Практикум 13

Так моё семейство было большим и некоторые виды выравнивания грузились очень долго(одно так и не загрузилось), я выбрала семейство PF03641. Для сравнения выравниваний использовала программу, написанную Дмитрием Липченчуком .

Сравнение выравниваний

Выравнивания: muscle mafft t-coffe
MUSCLE vs MAFFT
MUSCLE MAFFT Длина блока
(1,28) (1,28) 28
(44,53) (44,53) 10
(65,67) (65,67) 3
(72,81) (72,81) 10
(86,87) (86,87) 2
(96,143) (97,144) 48
(156,161) (157,162) 6
(196,208) (198,210) 13
Всего блоков: 8 Совпадающих колонок: 107 Общая длина: 120
MAFFT vs T-COFFEE
MAFFT T-COFFEE Длина блока
(2,28) (2,28) 27
(30,36) (30,36) 7
(41,45) (39,43) 5
(74,83) (72,81) 10
(110,118) (103,111) 9
(121,126) (114,119) 6
(129,151) (122,144) 23
(167,172) (157,162) 6
(181,188) (169,176) 8
(210,220) (198,208) 11
Всего блоков: 10 Совпадающих колонок: 96 Общая длина: 112

MAFFT и MUSCLE демонстрируют высокую согласованность и могут считаться взаимозаменяемыми для выравнивания консервативных белковых семейств. T-COFFEE существенно отличается в обработке вариабельных регионов, что объясняется использованием дополнительной структурной информации и иным алгоритмическим подходом. Это обьясняет меньшее количество совпадающих колонок при сравнении T-COFFEE и MAFFT.Важно заметить, что у обеих пар есть пересекающиеся блоки, например (2,28).

Ручное выравнивание и Muscle

файл с выравниваниями:pr13.jvp

Были взяты 3 белка: Q5SHT6,Q8L8B8,P48636. Сначала они были выравнены путём ручного добавления необходимых гэпов, а после былло сделано выравнивание с использование MUSCLE.

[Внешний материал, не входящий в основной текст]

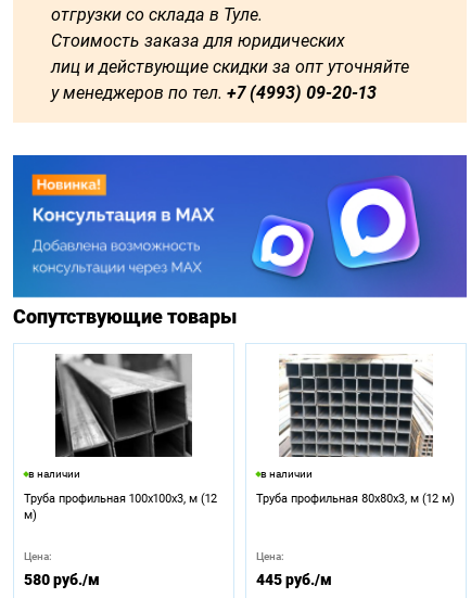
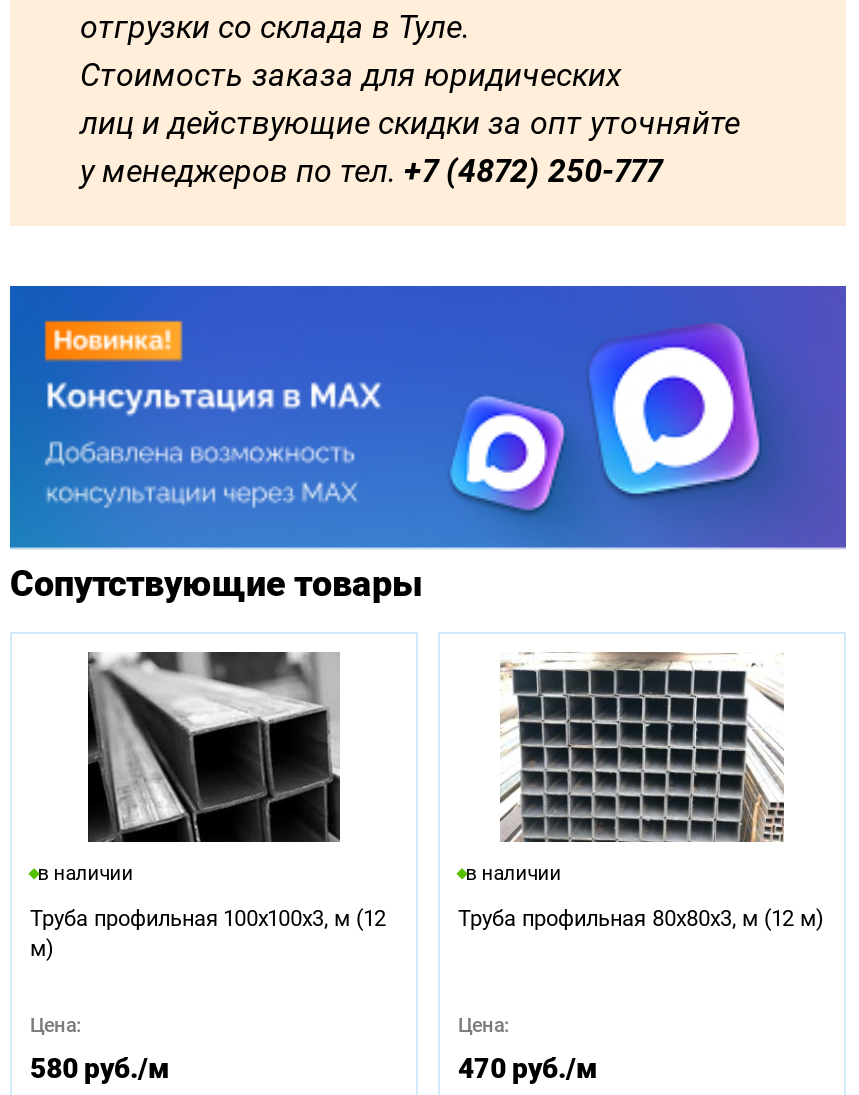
[51,83,377,103] у менеджеров по тел. +7 (4993) 09-20-13 -> [80,153,662,191] у менеджеров по тел. +7 (4872) 250-777
[256,571,332,588] 445 руб./м -> [458,1052,598,1084] 470 руб./м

выравнивания не совпадают с 1-5 и 25-30 колонку.

Выравнивания демонстрируют высокое сходство в консервативных доменах (65-75% идентичных колонок). Систематические сдвиги свидетельствуют о разных алгоритмических подходах к размещению гэпов в областях с низкой консервативностью.

Моя фотография

T-COFFEE (Tree-based Consistency Objective Function For Alignment Evaluation)

T-COFFEE - это программа для множественного выравнивания последовательностей, разработанная Cedric Notredame и Desmond G. Higgins в 2000 году. Её ключевой особенностью является использование комбинированного подхода, который интегрирует информацию как из глобальных, так и из локальных выравниваний. Основной алгоритм работает в три этапа. Сначала программа создает библиотеку парных выравниваний, используя различные методы . Затем на основе этой библиотеки строится дерево руководства, которое определяет порядок добавления последовательностей в выравнивание. На заключительном этапе выполняется прогрессивное выравнивание с использованием специальной функции консистенции, которая оценивает качество выравнивания. Ключевые преимущества T-COFFEE включают возможность использования дополнительной информации, такой как структурные данные, доменные границы или экспериментальные результаты. Программа также поддерживает специальные режимы для работы с РНК (R-Coffee) и трехмерными структурами (3D-Coffee). Точность T-COFFEE обычно превосходит традиционные методы, особенно при работе с последовательностями с низкой идентичностью, благодаря использованию расширенной библиотеки выравниваний и функции консистенции.Программа особенно полезна при работе со сложными наборами данных, где стандартные методы могут давать неоптимальные результаты. Источник: Notredame, C., Higgins, D. G., & Heringa, J. (2000). T-Coffee: A novel method for fast and accurate multiple sequence alignment. Journal of Molecular Biology, 302(1), 205-217.